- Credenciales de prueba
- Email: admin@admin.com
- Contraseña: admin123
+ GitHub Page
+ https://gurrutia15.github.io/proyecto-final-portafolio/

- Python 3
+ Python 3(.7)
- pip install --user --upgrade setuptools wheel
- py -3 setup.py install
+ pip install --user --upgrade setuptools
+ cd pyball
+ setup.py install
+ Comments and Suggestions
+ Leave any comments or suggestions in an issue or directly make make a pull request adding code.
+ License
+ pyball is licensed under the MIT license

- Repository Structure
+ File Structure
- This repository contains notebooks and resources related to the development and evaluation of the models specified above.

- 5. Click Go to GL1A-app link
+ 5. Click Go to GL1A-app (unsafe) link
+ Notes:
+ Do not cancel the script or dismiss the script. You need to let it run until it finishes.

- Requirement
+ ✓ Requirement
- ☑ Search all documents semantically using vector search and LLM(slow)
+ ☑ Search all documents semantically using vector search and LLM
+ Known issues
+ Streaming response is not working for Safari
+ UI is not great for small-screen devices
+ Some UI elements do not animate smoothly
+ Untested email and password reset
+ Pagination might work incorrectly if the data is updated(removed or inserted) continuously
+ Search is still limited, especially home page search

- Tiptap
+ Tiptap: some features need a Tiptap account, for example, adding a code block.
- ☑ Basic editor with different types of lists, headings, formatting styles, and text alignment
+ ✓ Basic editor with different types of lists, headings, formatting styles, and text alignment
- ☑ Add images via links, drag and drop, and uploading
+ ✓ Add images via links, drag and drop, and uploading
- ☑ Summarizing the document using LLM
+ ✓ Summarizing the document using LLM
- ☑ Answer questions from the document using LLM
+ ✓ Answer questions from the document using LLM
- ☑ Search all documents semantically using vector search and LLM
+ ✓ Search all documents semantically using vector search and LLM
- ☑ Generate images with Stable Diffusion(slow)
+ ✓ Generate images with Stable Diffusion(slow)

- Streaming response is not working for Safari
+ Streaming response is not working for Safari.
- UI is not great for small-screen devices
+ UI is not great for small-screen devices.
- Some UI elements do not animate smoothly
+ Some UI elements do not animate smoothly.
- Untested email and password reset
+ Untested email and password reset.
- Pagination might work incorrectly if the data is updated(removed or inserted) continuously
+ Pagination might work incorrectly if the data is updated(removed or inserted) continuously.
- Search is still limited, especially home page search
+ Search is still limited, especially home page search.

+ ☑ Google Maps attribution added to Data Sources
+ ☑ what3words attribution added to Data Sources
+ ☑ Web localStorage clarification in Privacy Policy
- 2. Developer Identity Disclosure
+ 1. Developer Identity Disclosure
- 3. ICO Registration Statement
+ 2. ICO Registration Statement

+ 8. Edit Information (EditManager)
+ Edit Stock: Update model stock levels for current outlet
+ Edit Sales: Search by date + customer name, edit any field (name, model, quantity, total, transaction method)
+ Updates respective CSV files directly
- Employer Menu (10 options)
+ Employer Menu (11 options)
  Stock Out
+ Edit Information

------------------------------------------------------------------------

- Task requirements -
The string "Search": state how many lines above contain it, giving nothing but the number.

- Task output -
8